_Task to carry out_
Counting task for the data below: how many lines hold the word "none"? Answer with the number only.

_Extracted information_
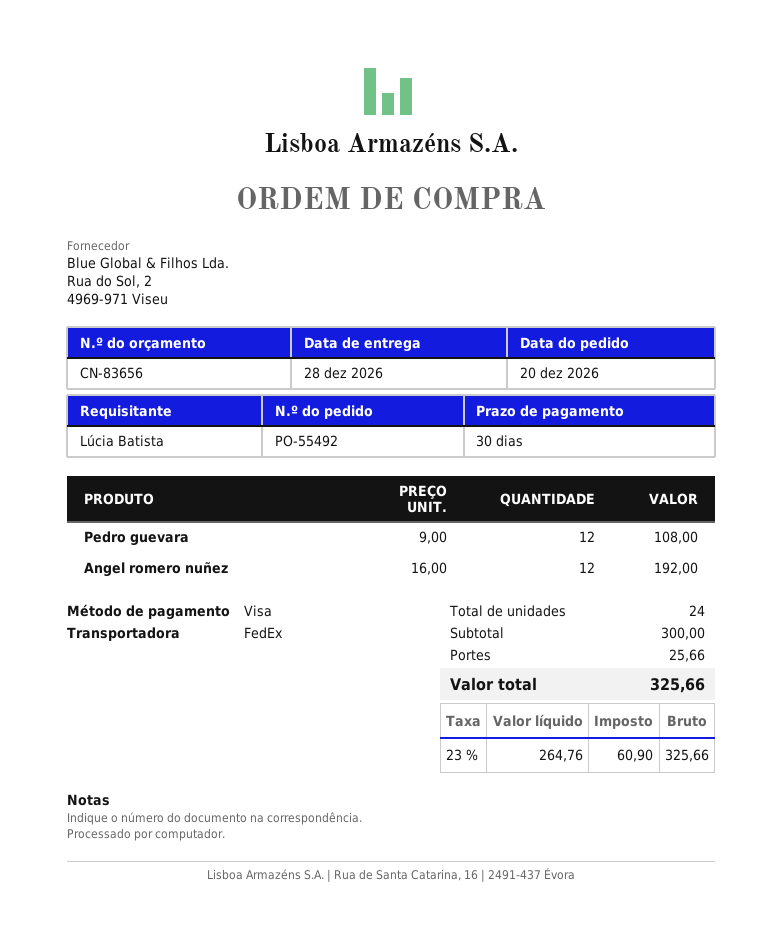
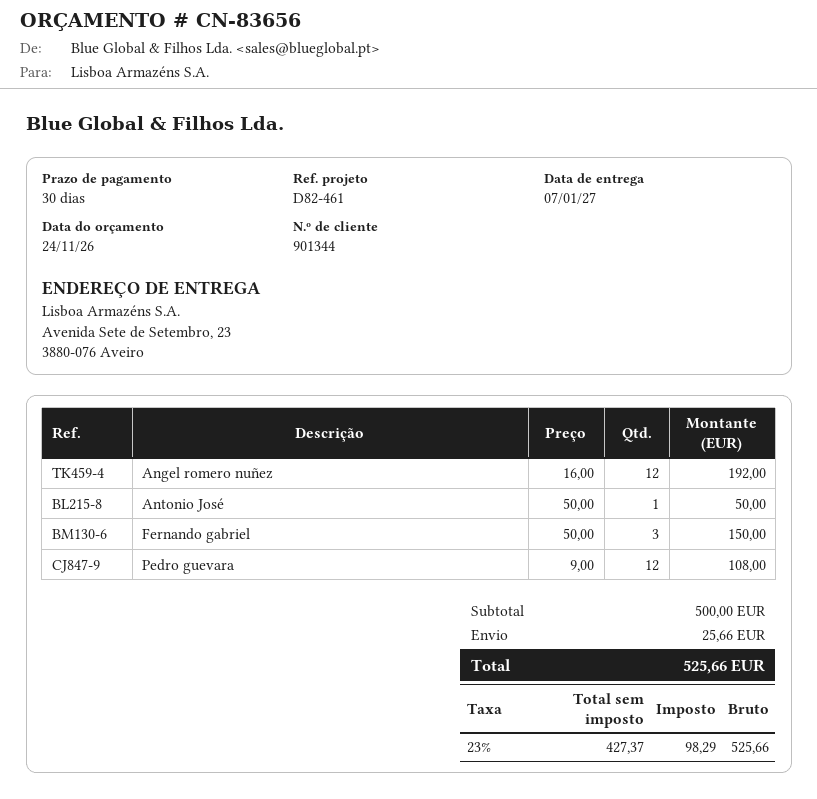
delivery date: 2026-12-28 -> 2027-01-07
Antonio José: none -> 1 x 50.00 = 50.00
Fernando gabriel: none -> 3 x 50.00 = 150.00
subtotal: 300.00 -> 500.00
net: 264.76 -> 427.37
tax: 23% = 60.90 -> 23% = 98.29
total: 325.66 -> 525.66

_Task result_
2